Histochemical GUS staining and quantitative analysis for GUS activity in the transgenic plants were performed according to the method described by Jefferson et al. [43] and slightly modified by Han et al. [44]. Briefly, the Arabidopsis whole-plantlets of different developmental stages (5-day-old, 10-day-old, 15-day-old, after anthesis) were incubated at 37 °C for 12 to 16 h in GUS staining solution (50 mM phosphate buffer, pH 6.7, 1 mM EDTA pH 8.0, 0.2% (v/v) Triton-100, 1 mM K3FeCN6, 1 mM K4FeCN6, 0.5 mg/mL 5-bromo-4-chloro-3-indoxyl-d-glucuronic acid (X-gluc)). After staining, the samples were cleared in GUS destaining solution (75% ethanol, 25% acetic acid) for more than 1 h at room temperature, and then photographed using an Olympus SZX16-DP72 stereomicroscope. For stained plants of after-anthesis, they were photographed using a digital camera (Sony, DSLR-A350, Tokyo, Japan).

For quantitative GUS activity assay, the samples were prepared as previously described [45], and the enzymatic reaction was carried out according to Han et al. [44].

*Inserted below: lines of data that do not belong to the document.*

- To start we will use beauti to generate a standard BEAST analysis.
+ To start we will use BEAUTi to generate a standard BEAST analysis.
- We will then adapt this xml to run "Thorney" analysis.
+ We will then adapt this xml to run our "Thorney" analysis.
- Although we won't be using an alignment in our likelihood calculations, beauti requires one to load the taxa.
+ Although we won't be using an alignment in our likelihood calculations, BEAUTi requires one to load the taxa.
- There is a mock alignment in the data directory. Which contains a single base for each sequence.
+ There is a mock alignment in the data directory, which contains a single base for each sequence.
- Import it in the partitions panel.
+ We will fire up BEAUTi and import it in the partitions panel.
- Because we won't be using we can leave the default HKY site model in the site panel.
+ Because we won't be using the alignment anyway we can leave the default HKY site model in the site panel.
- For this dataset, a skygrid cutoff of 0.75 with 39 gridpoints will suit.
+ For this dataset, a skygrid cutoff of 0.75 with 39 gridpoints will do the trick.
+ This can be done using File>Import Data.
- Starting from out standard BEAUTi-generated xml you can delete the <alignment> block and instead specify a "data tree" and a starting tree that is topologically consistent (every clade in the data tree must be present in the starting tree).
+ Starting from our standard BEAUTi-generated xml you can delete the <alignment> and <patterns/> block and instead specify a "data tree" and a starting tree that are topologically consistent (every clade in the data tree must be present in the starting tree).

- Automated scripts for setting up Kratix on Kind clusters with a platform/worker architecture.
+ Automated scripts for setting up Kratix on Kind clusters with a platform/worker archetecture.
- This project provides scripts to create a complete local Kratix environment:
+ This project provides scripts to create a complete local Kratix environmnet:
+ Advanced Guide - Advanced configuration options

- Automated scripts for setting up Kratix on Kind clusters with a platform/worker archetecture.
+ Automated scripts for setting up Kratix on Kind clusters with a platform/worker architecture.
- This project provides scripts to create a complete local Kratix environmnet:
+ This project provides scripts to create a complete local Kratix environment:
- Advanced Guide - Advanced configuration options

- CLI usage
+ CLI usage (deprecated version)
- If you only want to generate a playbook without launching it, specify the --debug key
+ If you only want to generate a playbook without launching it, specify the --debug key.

4.5. Abiotic Stress Treatment

To investigate the response of BvcPPOP to different abiotic stress signals, two independent F1-GUS transgenic lines (T3 generation) were subjected to abiotic stressors. The stressors were divided in two sets: 1: NaCl, abscisic acid (ABA), mannitol, and OH−; 2: gibberellin (GA), methyl jasmonate (MeJA) and salicylic acid (SA). For Set 1 stressor treatment, the disinfected seeds were vernalized at 4 °C for 3 days and then placed in a culture room with a photoperiod of 16-h light/8-h dark. Three-day-old plantlets of each line with a uniform growth were transplanted on the normal MS medium supplying with or without 120 mM NaCl, 2 µM ABA or, 200 mM mannitol or transplanted on higher-pH MS medium (pH 8.0). Seven days later, plants were sampled for protein extraction. For Set 2 stressor treatment, the roots of 10-day-old seedlings were immersed in water solution supplemented with or without 1 mM SA, 100 µM MeJA or 100 µM GA for 24 h [46]. GUS activity assay was performed as described above. The wild type plantlets were treated in parallel as negative controls. The mean values of two lines were used to estimate their regulation strength.

5. Conclusions

Red Swiss chard PPO promoter, BvcPPOP, with its 5’-truncted versions could direct expression of foreign gene(s) in vegetative organs with root- and petiole-preference, and this expression pattern is consistent with betalains accumulation/distribution in red Swiss chard. This promoter with its derivatives may be used in the gene-engineering for crop improvement and in the study of betalain biosynthesis.